Jan. 14 (Bloomberg) -- GN Store Nord A/S unit DPTG I/S filed a 2.4 billion-krone ($430 million) claim against Poland’s biggest phone company in the second phase of an arbitration trial.
DPTG, a joint venture in which GN, the world’s largest maker of headsets, owns 75 percent and Danish phone company TDC A/S owns the rest, won a 2.2 billion-krone award in September at the Arbitration Tribunal in Vienna. The tribunal said Telekomunikacja Polska SA had improperly calculated what it owed DPTG for a fiber-optic transmission system the venture installed in 1991.

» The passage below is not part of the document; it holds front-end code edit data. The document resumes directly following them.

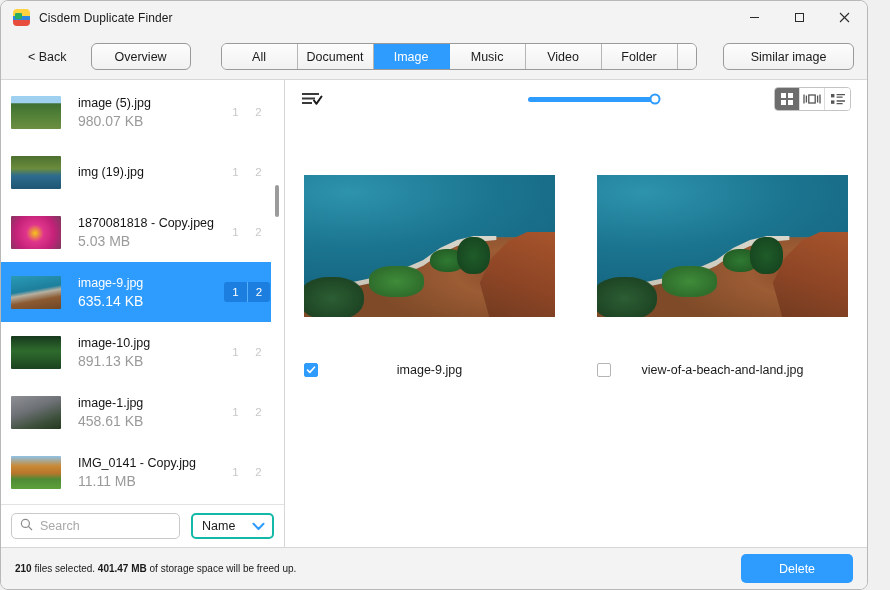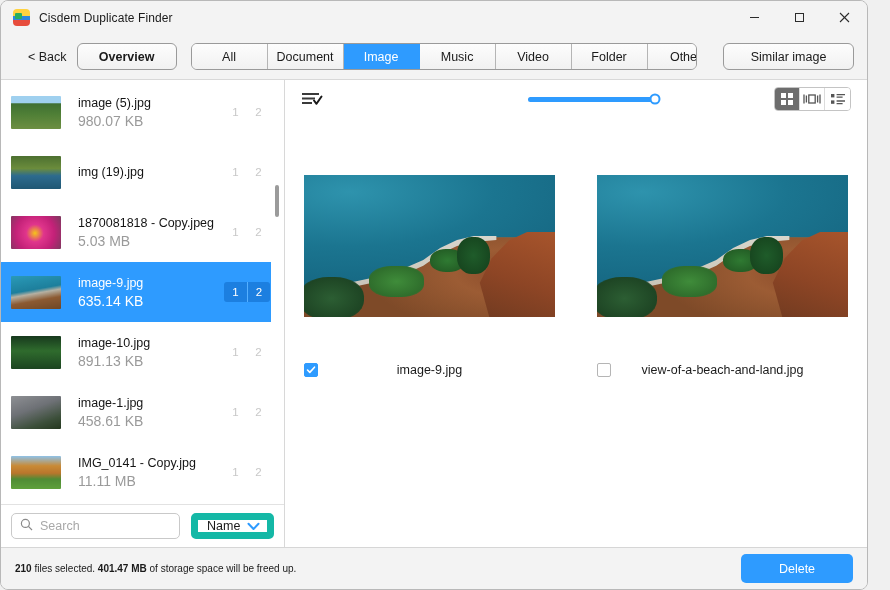--- a/index.html
+++ b/index.html
@@ -71,7 +71,7 @@
     cursor: pointer;
     white-space: nowrap;
   }
-  .overview-btn { min-width: 100px; font-weight: bold; }
+  .overview-btn { margin-left: 14px; min-width: 100px; }
   .seg {
     display: flex; margin-left: 14px;
     height: 27px;

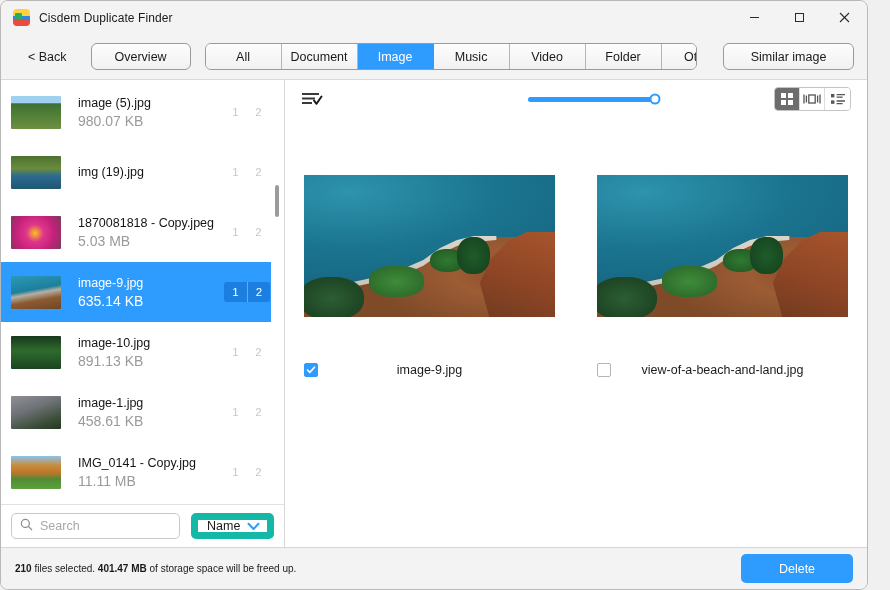--- a/index.html
+++ b/index.html
@@ -73,7 +73,7 @@
   }
   .overview-btn { margin-left: 14px; min-width: 100px; }
   .seg {
-    display: flex; margin-left: 14px;
+    display: flex; margin-left: 30px;
     height: 27px;
     border: 1px solid #9a9a9a;
     border-radius: 6px;

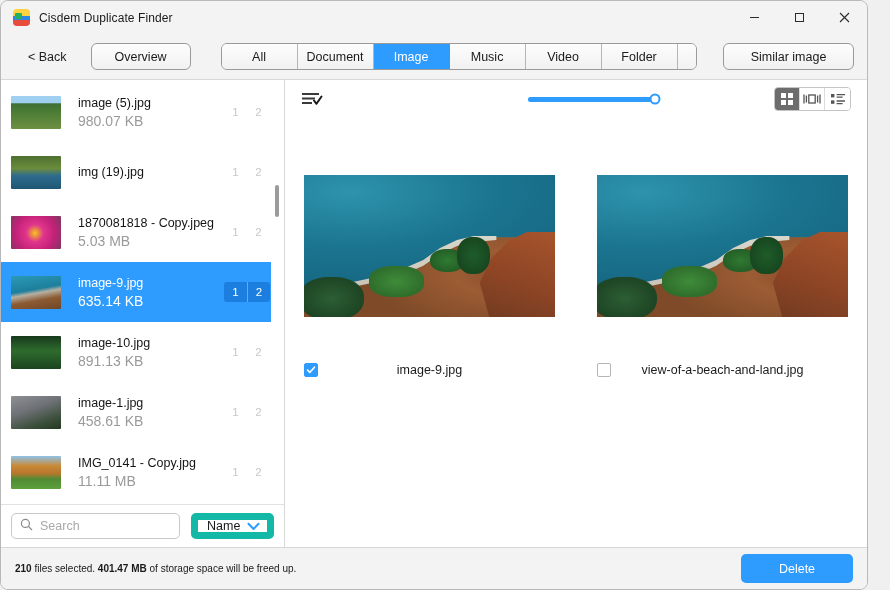--- a/index.html
+++ b/index.html
@@ -179,7 +179,7 @@
   .search-input::placeholder { color: #a8a8a8; }
   .sort-wrap {
     width: 83px; height: 26px; margin-left: 11px;
-    border: 7px solid #14b8a6; border-radius: 5px;
+    border: 2px solid #14b8a6; border-radius: 5px;
     background: #fff;
     display: flex; align-items: center; justify-content: space-between;
     padding: 0 7px 0 9px;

The Polish company, known as TPSA, owed payments based on data traffic over the network. The companies disagreed over how to measure the traffic and spent nine years in arbitration. The September award covered traffic from 1994 to 2004, and the new claim refers to 2004 to 2009. TPSA hasn’t paid the first award and has filed a complaint over the arbitration, while GN has started enforcement proceedings in Poland and the Netherlands.
GN estimated in September that DPTG would claim “above 1 billion kroner” for 2004 through 2009. A more detailed assessment showed significantly higher data traffic due to faster growth in the Polish telecommunications market, GN said in a statement today.